Alan Welsh – Plenary Session 1

Australian National University

Double descent and noise in fitting linear regression models

This is joint work with Insha Ullah

"Double descent" is used in statistical machine learning to describe the fact that models with more parameters than observations can have better predictive performance (as measured by the test error) than models with fewer parameters than observations. This challenge to the belief that simpler models are generally better, implies we need a rethink of fundamental statistical ideas. We explore the effects of including noise predictors and noise observations when fitting linear regression models.
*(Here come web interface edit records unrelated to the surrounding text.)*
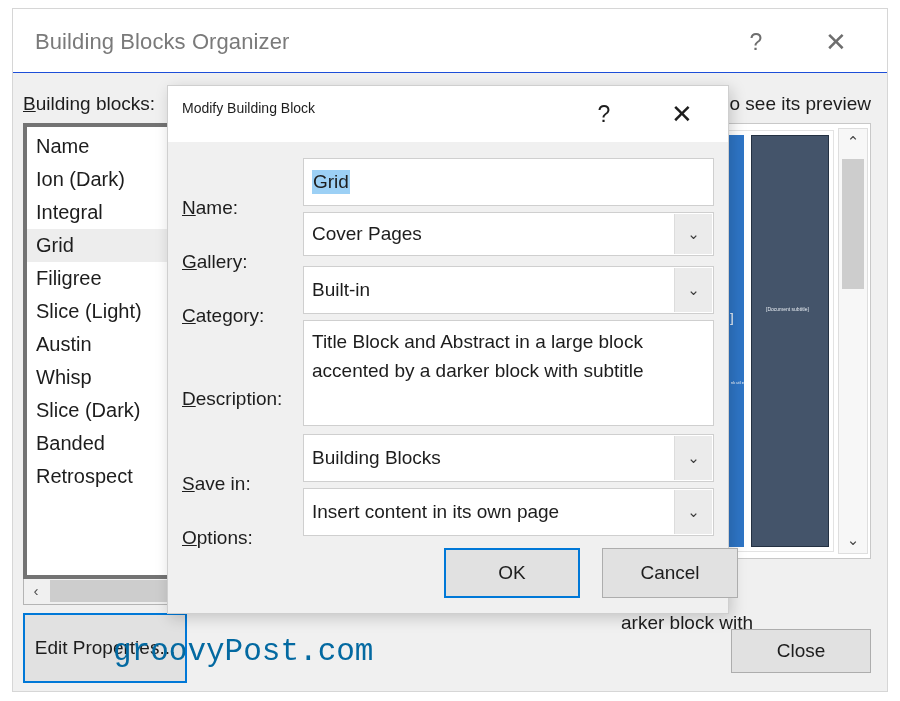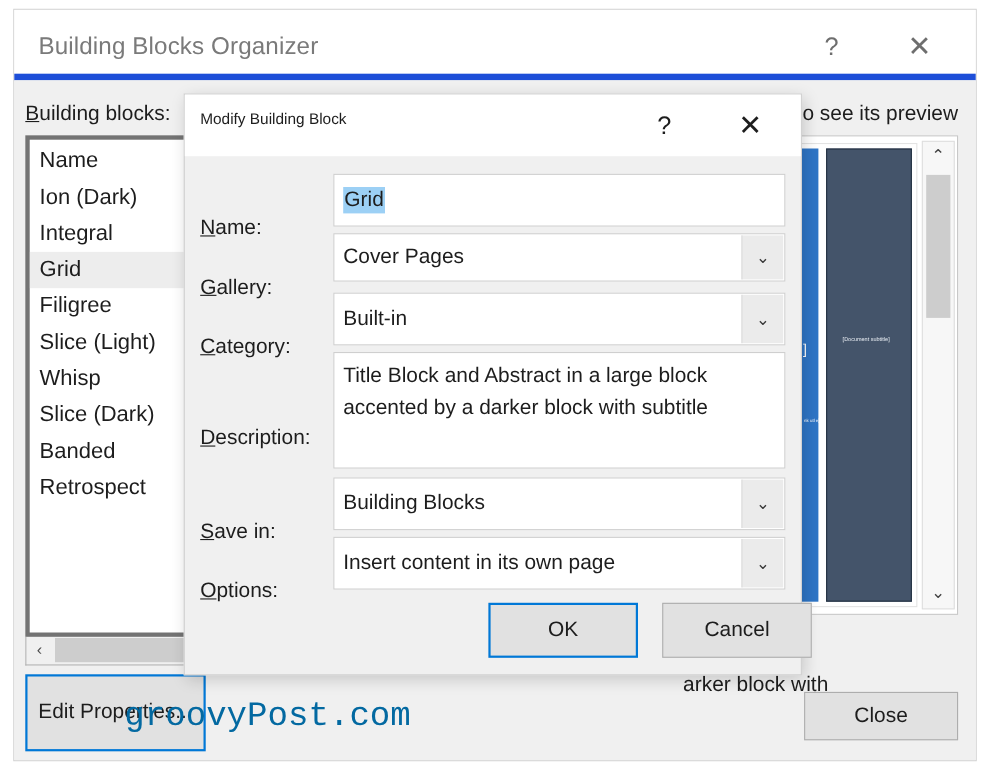--- a/index.html
+++ b/index.html
@@ -33,7 +33,7 @@
     right: 0;
     height: 64px;
     background: #ffffff;
-    border-bottom: 6px solid #1d4ed8;
+    border-bottom: 1px solid #1d4ed8;
     box-sizing: border-box;
   }
   #organizer-title {

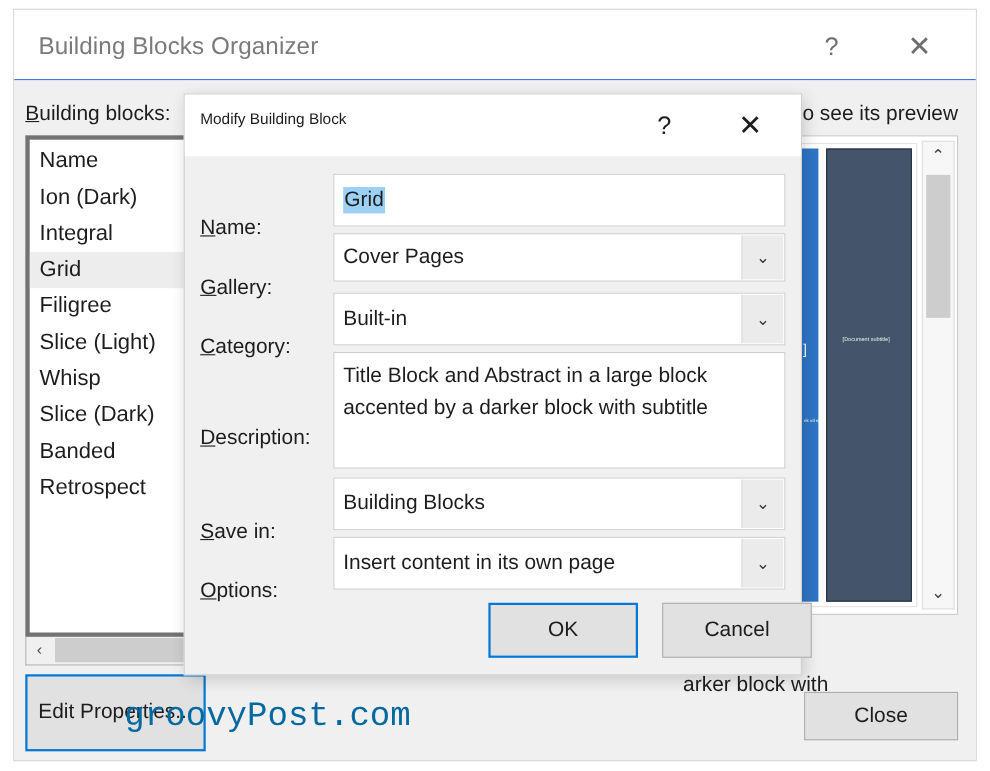--- a/index.html
+++ b/index.html
@@ -489,6 +489,7 @@
         <li class="selected">Grid</li>
         <li>Filigree</li>
         <li>Slice (Light)</li>
+        <li>Austin</li>
         <li>Whisp</li>
         <li>Slice (Dark)</li>
         <li>Banded</li>

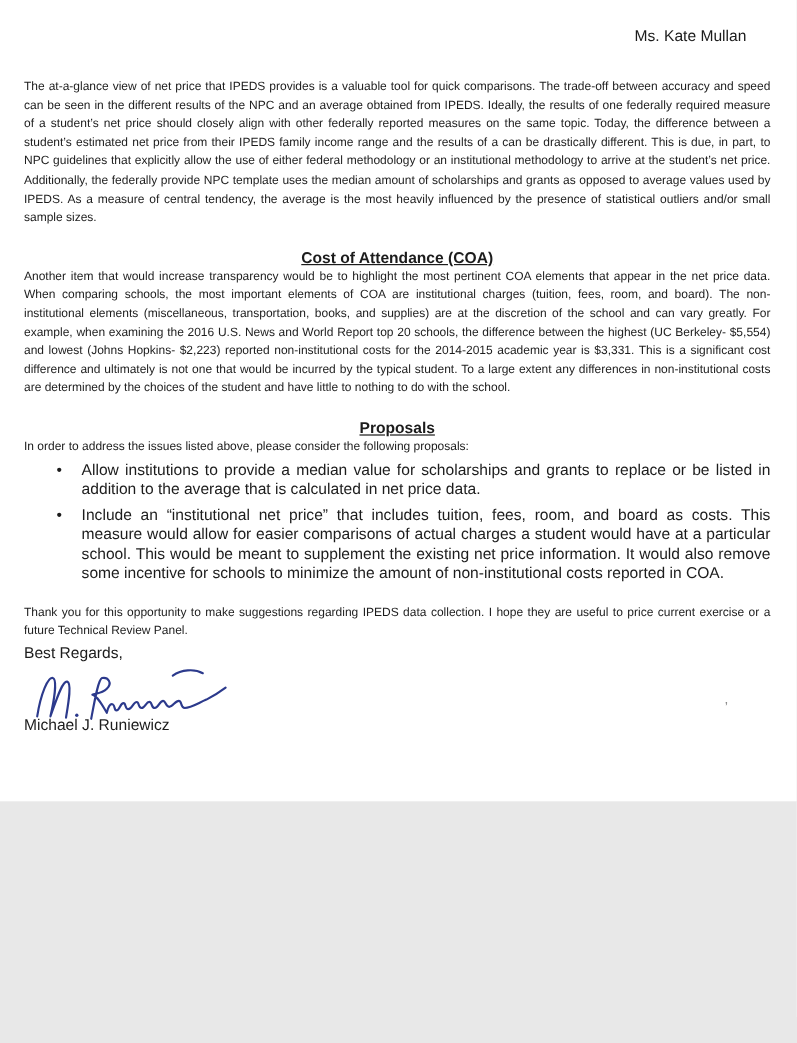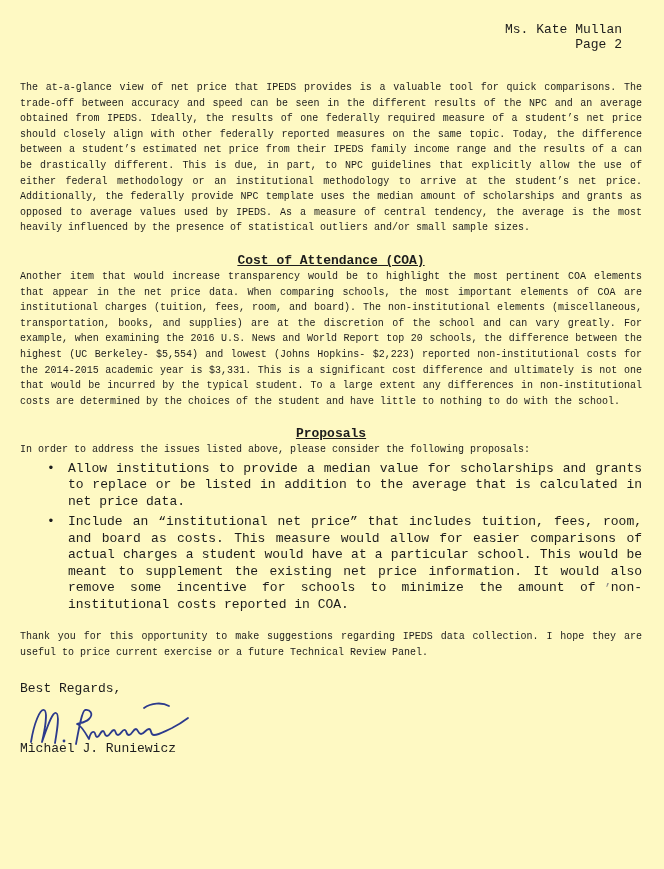--- a/index.html
+++ b/index.html
@@ -5,12 +5,12 @@
   html,body{margin:0;padding:0;background:#e8e8e8;}
   .page{
     position:relative;
-    width:664px;height:869px;
+    width:664px;height:668px;
     margin:0 auto;
-    background:#fef9c3;
+    background:#ffffff;
     box-sizing:border-box;
     padding:22px 22px 0 20px;
-    font-family:Liberation Mono, monospace;
+    font-family:Liberation Sans, sans-serif;
     color:#1c1c1c;
     overflow:hidden;
   }

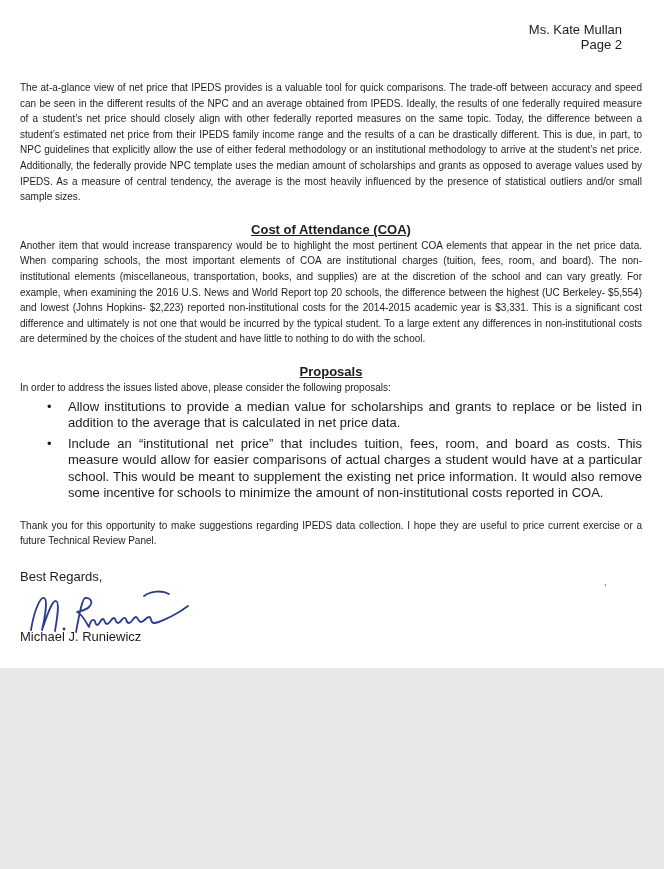--- a/index.html
+++ b/index.html
@@ -93,7 +93,6 @@
 
   <div class="header">
     <div>Ms. Kate Mullan</div>
-    <div>Page 2</div>
   </div>
 
   <p class="para first">The at-a-glance view of net price that IPEDS provides is a valuable tool for quick comparisons. The trade-off between accuracy and speed can be seen in the different results of the NPC and an average obtained from IPEDS. Ideally, the results of one federally required measure of a student’s net price should closely align with other federally reported measures on the same topic. Today, the difference between a student’s estimated net price from their IPEDS family income range and the results of a can be drastically different. This is due, in part, to NPC guidelines that explicitly allow the use of either federal methodology or an institutional methodology to arrive at the student’s net price. Additionally, the federally provide NPC template uses the median amount of scholarships and grants as opposed to average values used by IPEDS. As a measure of central tendency, the average is the most heavily influenced by the presence of statistical outliers and/or small sample sizes.</p>

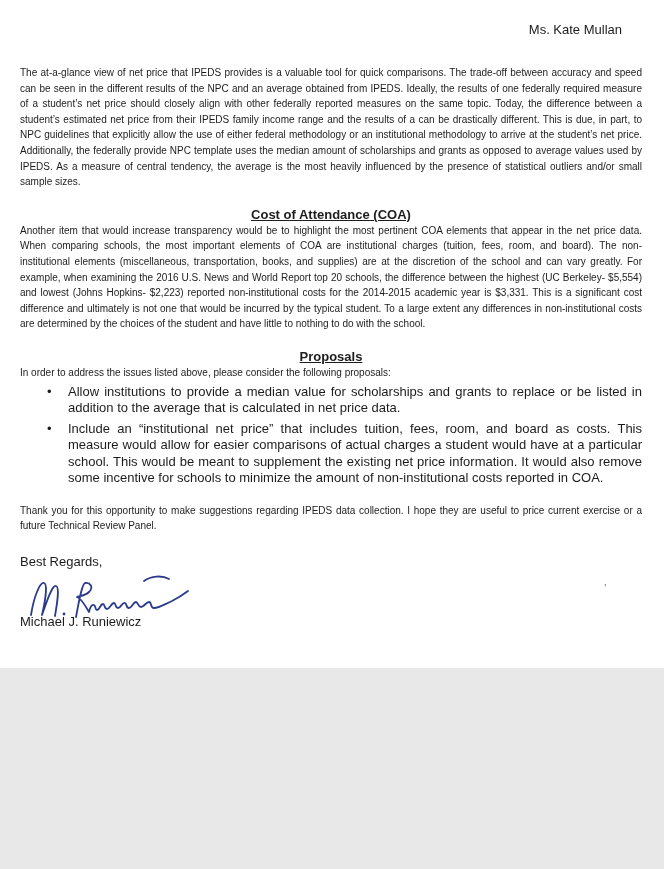--- a/index.html
+++ b/index.html
@@ -55,7 +55,7 @@
   }
   .para.closing{margin-top:16px;}
   .signoff{
-    margin:20px 0 0 0;
+    margin:2px 0 0 0;
     font-size:13px;
     line-height:16px;
   }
We present empirical and theoretical results that show that double descent occurs in both cases, albeit with contradictory implications: the implication for noise predictors is that complex models are often better than simple ones, while the implication for noise observations is that relatively simple models are often better than complex ones. That is, double descent is not just a high-dimensional big data/machine learning phenomenon but can also occur in small datasets fitted with simple statistical models. We resolve this contradiction by showing that it is not the model complexity but rather the implicit shrinkage by the inclusion of noise in the model that drives the double descent. We also show that including noise observations in the model makes the (usually unbiased) ordinary least squares estimator biased and indicates that the ridge regression estimator may need a negative ridge parameter to avoid over-shrinkage.